• _DATA_
● ● ● ● ● ● ●
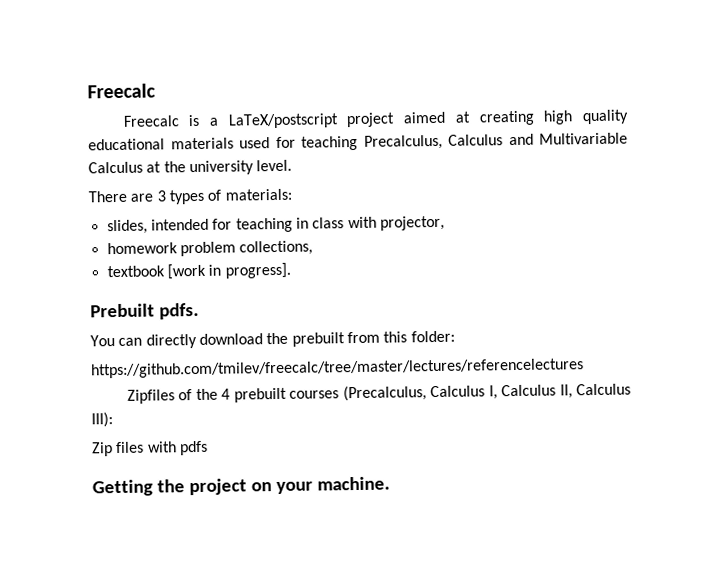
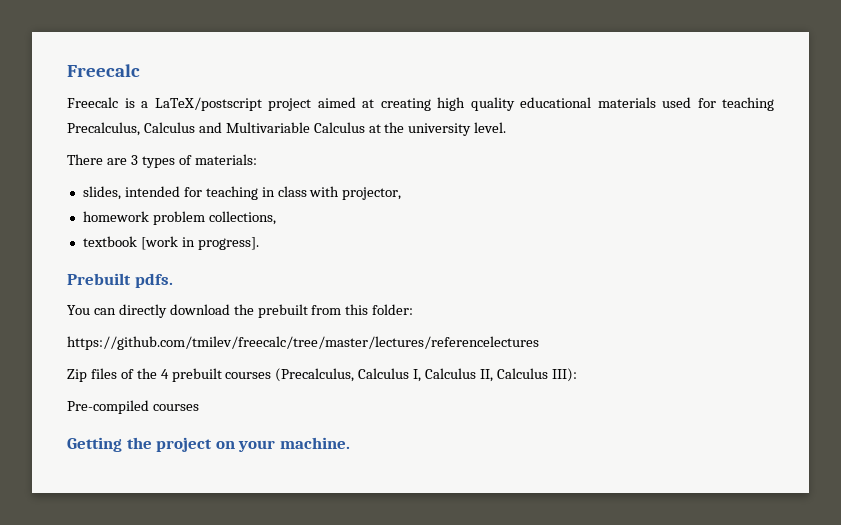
[126,389,175,404] Zipfiles -> [67,368,117,382] Zip files
[92,440,208,457] Zip files with pdfs -> [67,400,199,414] Pre-compiled courses

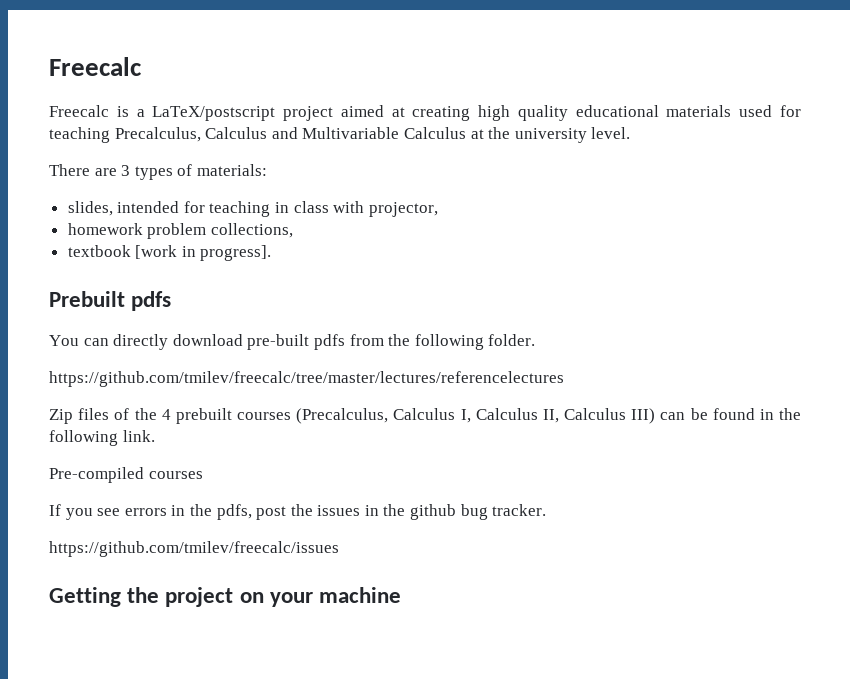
[134,273,173,288] pdfs. -> [131,291,172,311] pdfs
[233,304,414,318] the prebuilt from this folder: -> [247,334,536,350] pre-built pdfs from the following folder.
[551,368,577,382] [67,400,199,414] III): // Pre-compiled courses -> [631,408,801,424] [49,430,155,446] [49,467,203,483] [49,504,547,520] [49,541,339,557] III) can be found in the following link. // Pre-compiled courses // If you see errors in the pdfs, post the issues in the github bug tracker. // https://github.com/tmilev/freecalc/issues
[279,437,350,449] machine. -> [319,587,402,603] machine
● ● ● ● ● ● ●
• _WORK TO COMPLETE_
In the records above, copy exactly everything from the line that has "[92,440,208,457] Zip files" down to the line that has "[233,304,414,318] the prebuilt", both ends included, and leave out the pictures.

• _RESULT OF THE TASK_
[92,440,208,457] Zip files with pdfs -> [67,400,199,414] Pre-compiled courses

[134,273,173,288] pdfs. -> [131,291,172,311] pdfs
[233,304,414,318] the prebuilt from this folder: -> [247,334,536,350] pre-built pdfs from the following folder.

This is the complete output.